The number of U.S. households with a connected entertainment network will reach 30 million by 2010, according to a new report from Parks Associates.
A connected entertainment network is a network composed of either a PC connected to at least one consumer electronics (CE) device or multiple interconnected CE devices such as a whole-house DVR system.
“Broadband proliferation is a fundamental driver of connected entertainment opportunities inside the home,” said Harry Wang, research analyst at Parks Associates. “But more importantly, better network configuration tools and easy-to-navigate user interfaces will assuage consumers’ concerns about setup difficulties or application glitches.”
Manufacturers Riding the Wave
According to the report, “Networks in the Home: Connected Consumer Electronics,” connected entertainment will be at the heart of the development and business opportunities in the digital home.
For the near term, video service providers and CE and home networking manufacturers are driving this space with the deployment of whole-house DVRs and digital media adapters, respectively, but Wang said there will need to be cross-industry collaboration, such as efforts like the Digital Living Network Alliance (DLNA), to fully realize the opportunities in connected entertainment.

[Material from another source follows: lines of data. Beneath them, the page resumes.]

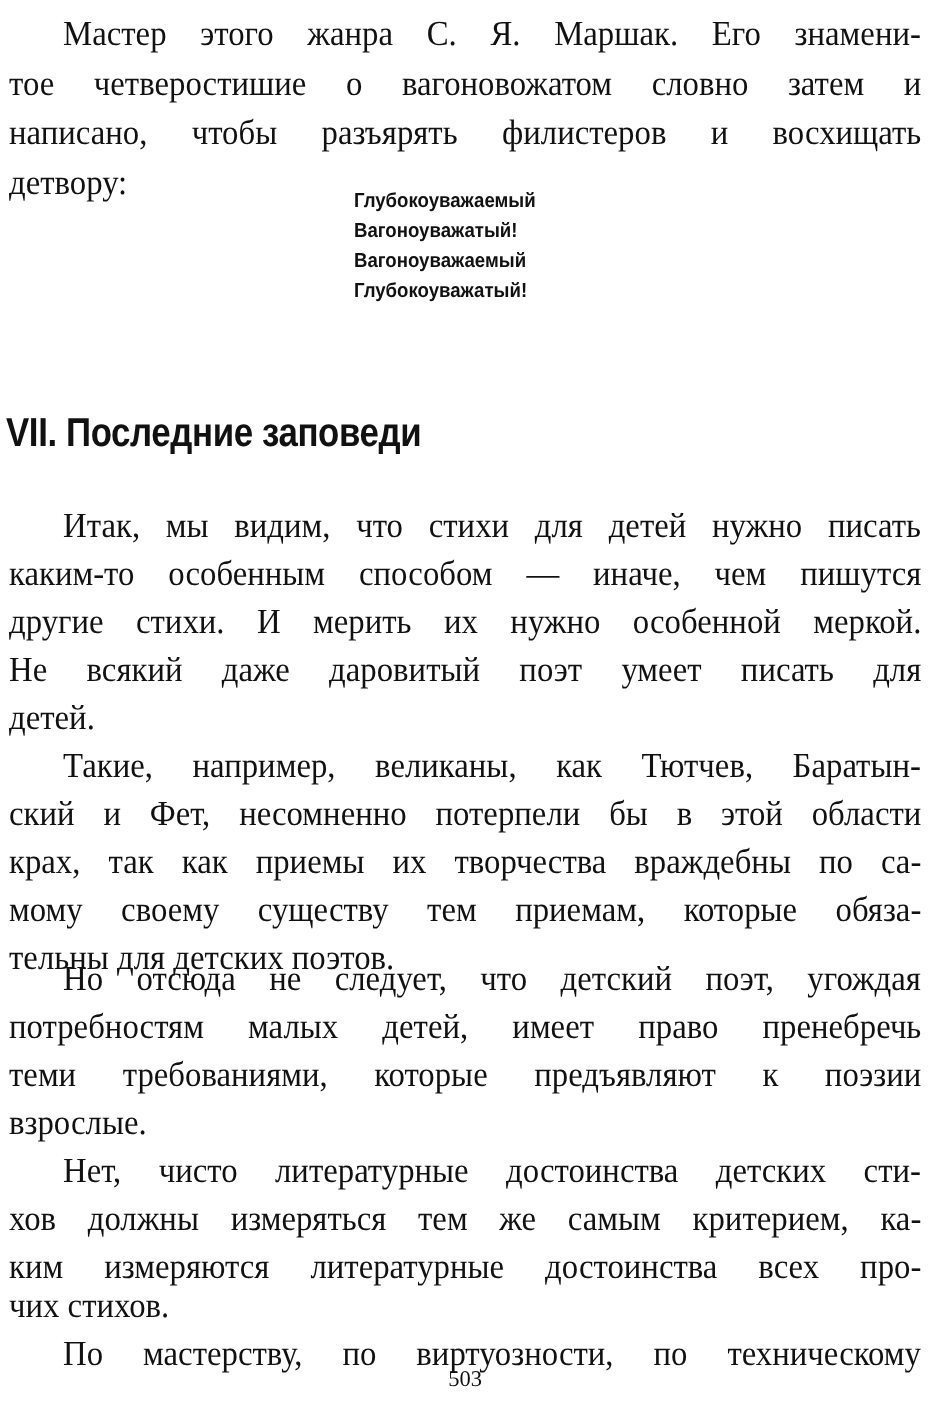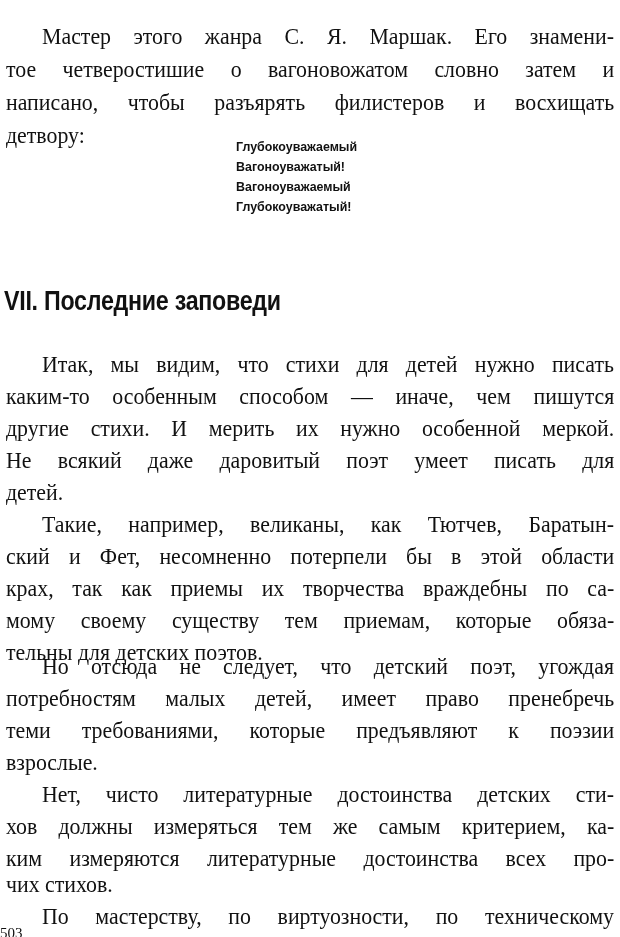--- a/index.html
+++ b/index.html
@@ -4,7 +4,7 @@
 <style>
   html, body { margin: 0; padding: 0; background: #ffffff; }
   body { width: 620px; height: 937px; overflow: hidden; position: relative; color: #111; }
-  .page { position: absolute; left: 0; top: 17px; width: 620px; height: 668px; }
+  .page { position: absolute; left: 0; top: 4px; width: 620px; height: 668px; }
   .line {
     position: absolute; left: 6px; width: 608px;
     font-family: "Liberation Serif", serif;

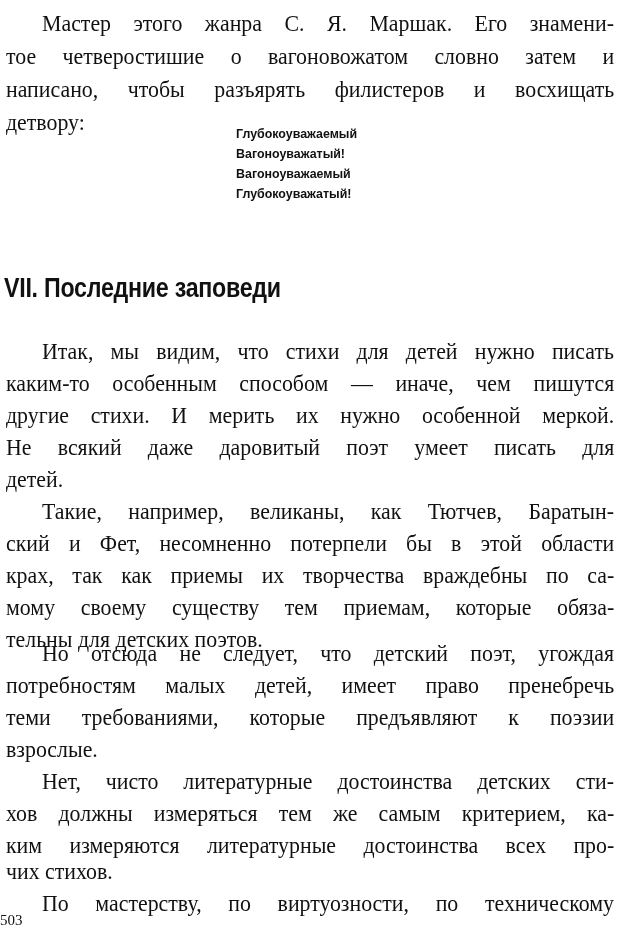--- a/index.html
+++ b/index.html
@@ -28,7 +28,7 @@
     transform: scaleX(0.86); transform-origin: left top; letter-spacing: -0.3px;
   }
   .pagenum {
-    position: absolute; left: 0; width: 620px; top: 908px; 
+    position: absolute; left: 0; width: 620px; top: 908px; text-align: center;
     font-family: "Liberation Serif", serif; font-size: 15px;
   }
 </style>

“Consumer electronics manufacturers are still searching for the Rosetta stone of the connected entertainment market,” Wang said. “To move beyond the early-adopter stage, CE manufacturers must ally with content and service providers, software developers and silicon designers to build elegance and usability into the product design and bring popular digital content to consumers’ fingertips anywhere in the home.”
PCs Play Expanding Role
These trends will result in the transformation of existing products such as PCs and set-tops into whole-home media servers, according to a separate study from ABI Research. Driven by the efforts of Microsoft, Intel and Apple, the PC media server market alone will grow from US$3.7 billion in 2006 to $44.8 billion by 2011 as mainstream PCs become fully functional media servers,
“With the arrival of faster in-home digital networking technologies such as MoCA, an industry-accepted framework for networked digital media distribution in DLNA, and the increase in both pay-TV and Internet content moving over in-home networks, the home media server is becoming a key beachhead in the digital home,” says ABI Principal Analyst Michael Wolf.
The Foundation of Digital Music
There was once a debate about whether the PC or TV would be the dominant screen in the home. The PC is clearly making headway, according to Yankee Group analyst Boyd Peterson, especially from a music perspective.

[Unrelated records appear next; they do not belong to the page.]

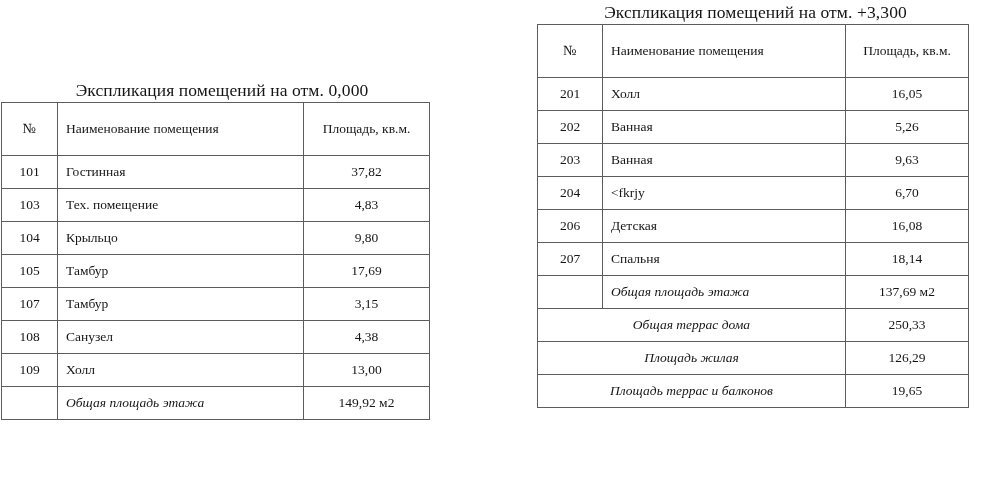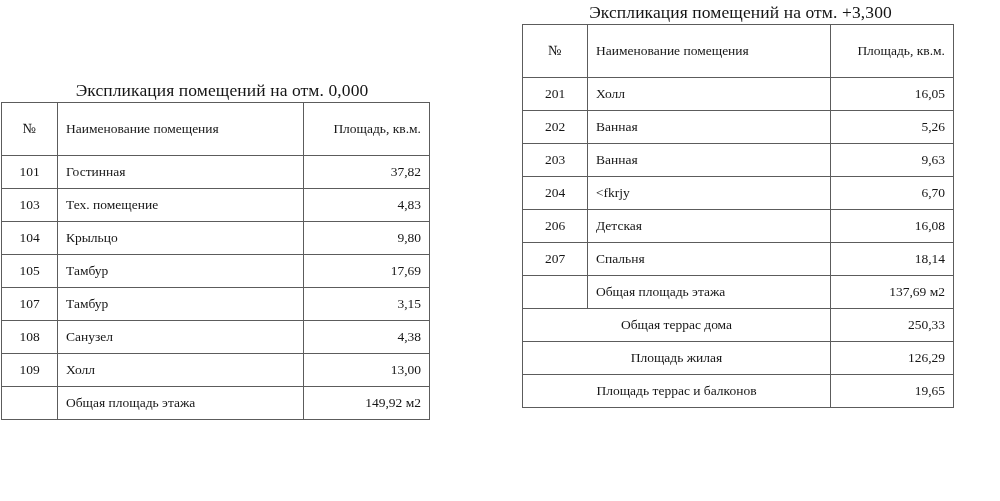--- a/index.html
+++ b/index.html
@@ -30,7 +30,7 @@
   }
   
   #block-right {
-    left: 522px;
+    left: 537px;
     top: 0px;
     width: 431px;
   }

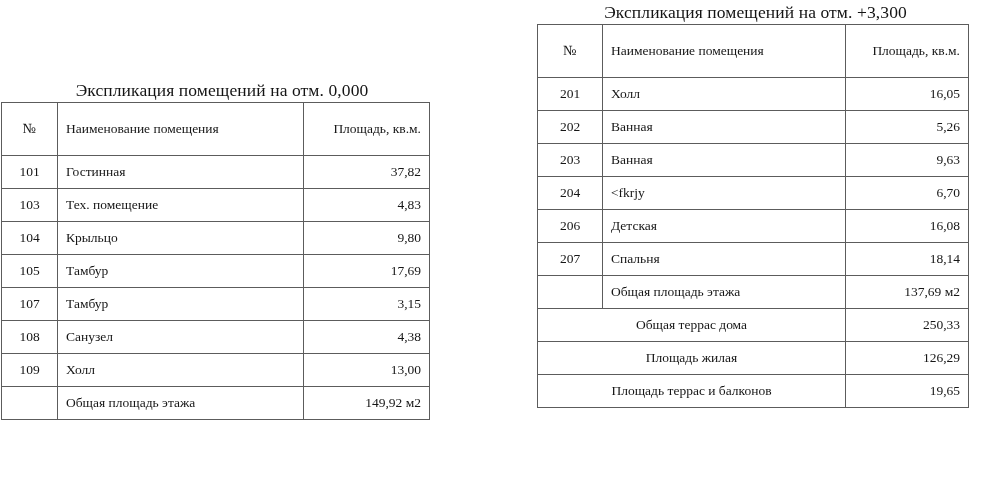--- a/index.html
+++ b/index.html
@@ -81,7 +81,7 @@
   }
   th.col-area,
   td.col-area {
-    text-align: right;
+    text-align: center;
   }
 
   thead th {

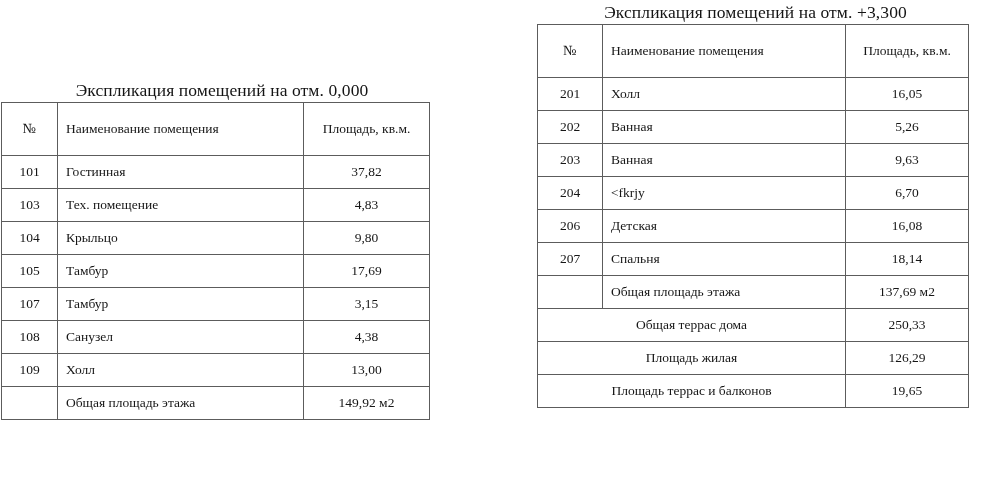--- a/index.html
+++ b/index.html
@@ -98,6 +98,7 @@
 
   .summary-label {
     text-align: center;
+    font-style: italic;
   }
   .summary-label.indent-left {
     text-align: left;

“The PC really is at the foundation of music services. Increasingly we are going to see similar phenomenon in terms of it being a very important part of the video service. That leads to a need for more connectivity,” Peterson told TechNewsWorld. “The PC is extraordinarily relevant as a management device.”
Media Server Evolution
ABI Research believes that the digital media server will evolve into four main categories: PCs, set-top boxes, consumer electronics devices such as gaming consoles or PVRs, and Network Attached Storage (NAS) hardware. While in coming years many consumers will centralize much of their content on a Media Center PC, ABI Research believes that the determining factor will be the type of content.

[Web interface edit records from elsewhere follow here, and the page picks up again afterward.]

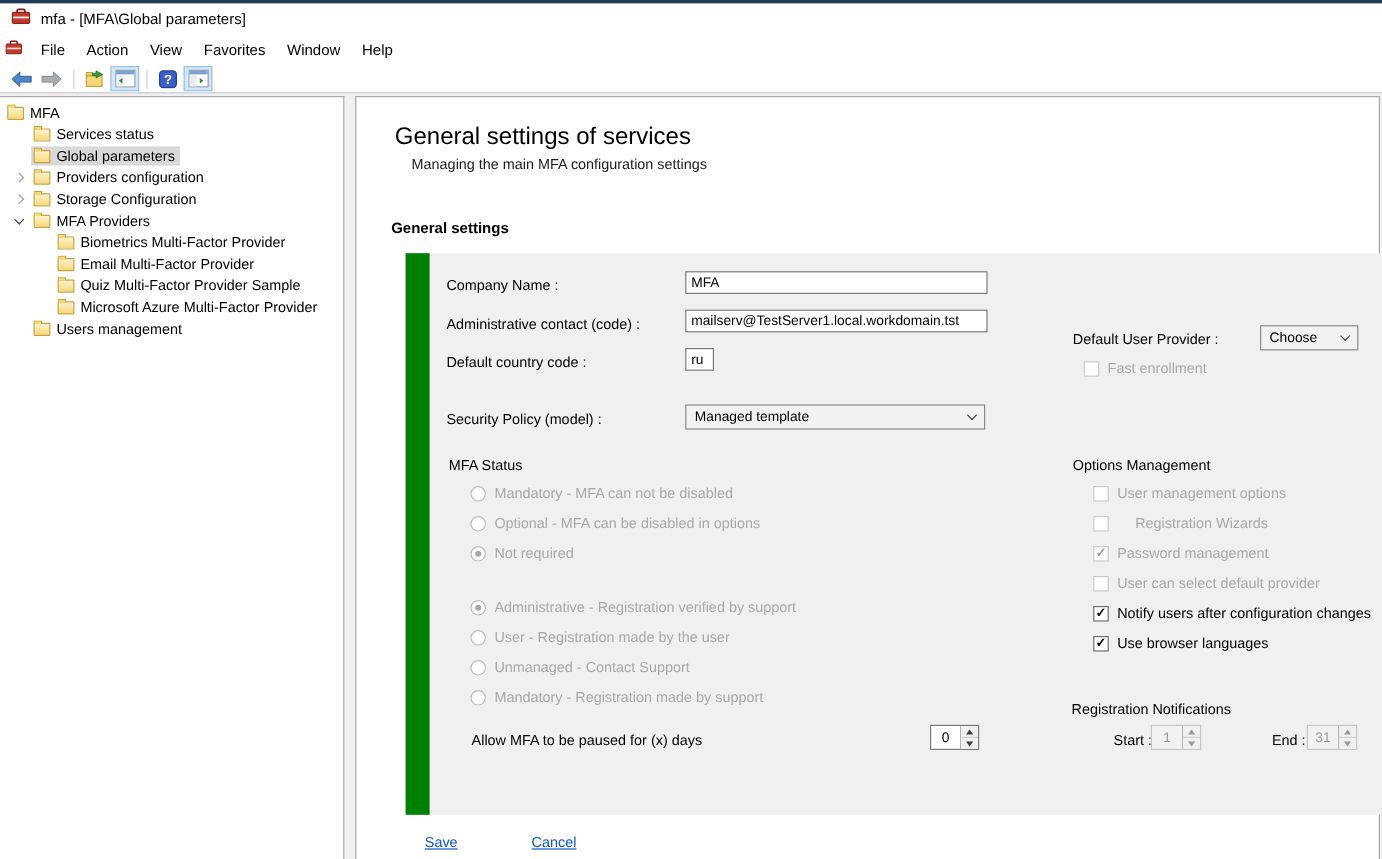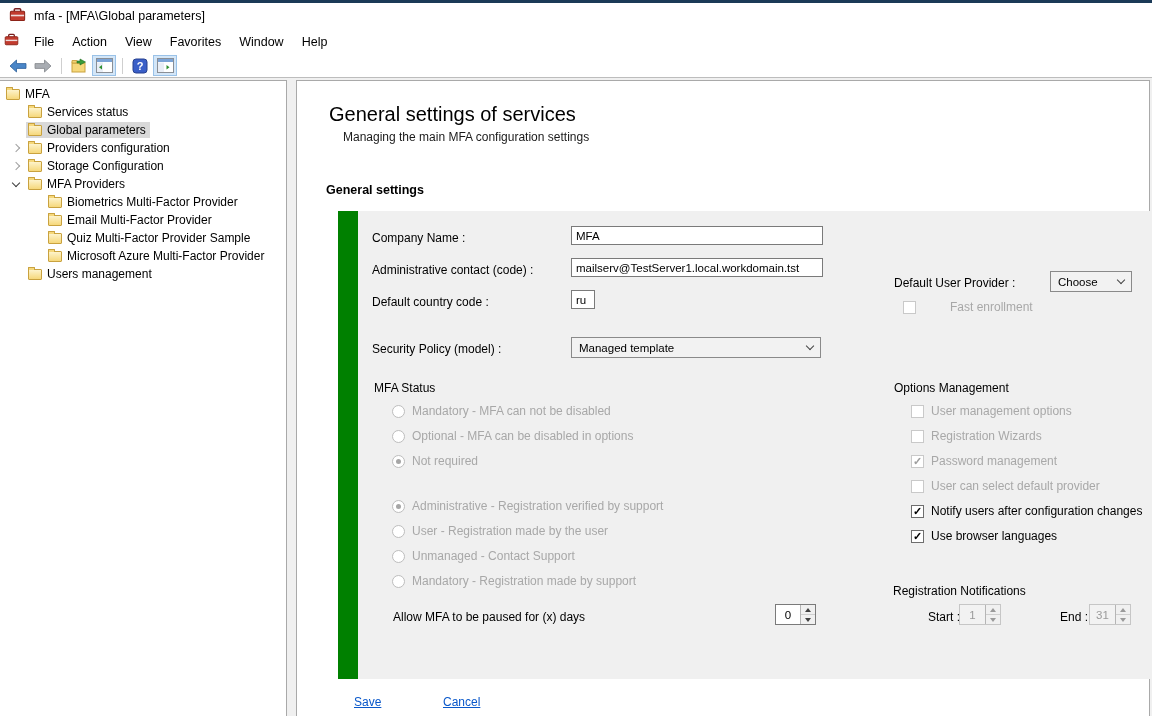--- a/index.html
+++ b/index.html
@@ -308,7 +308,7 @@
           <span>Choose</span>
           <span class="dn"></span>
         </div>
-        <div class="row disabled" style="left:565px; top:89px;gap:27px;">
+        <div class="row disabled" style="left:565px; top:89px;">
           <span class="cb"></span>
           <span class="lbl-t">Fast enrollment</span>
         </div>

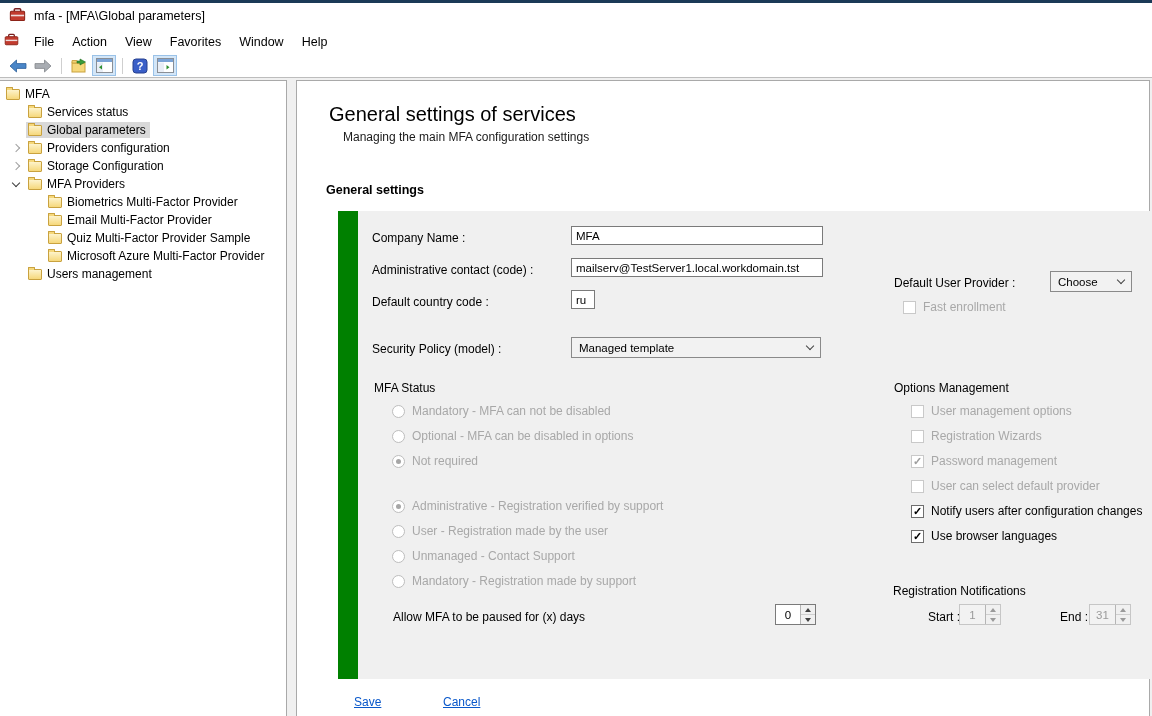--- a/index.html
+++ b/index.html
@@ -318,7 +318,7 @@
           <span class="cb"></span>
           <span class="lbl-t">User management options</span>
         </div>
-        <div class="row disabled" style="left:573px; top:218px;">
+        <div class="row disabled" style="left:573px; top:218px;gap:15px;">
           <span class="cb"></span>
           <span class="lbl-t">Registration Wizards</span>
         </div>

“Success stories in the PC camp, such as the approval of OCUR CableCard support in Windows Vista, will certainly mean some adoption of pay TV going over networks installed by consumers,” says Wolf. “But we believe that the pay TV media server category will be dominated in the near- to medium-term by the set-top box, while the PC media server and consumer electronics categories will flourish as personal and Internet content media servers.”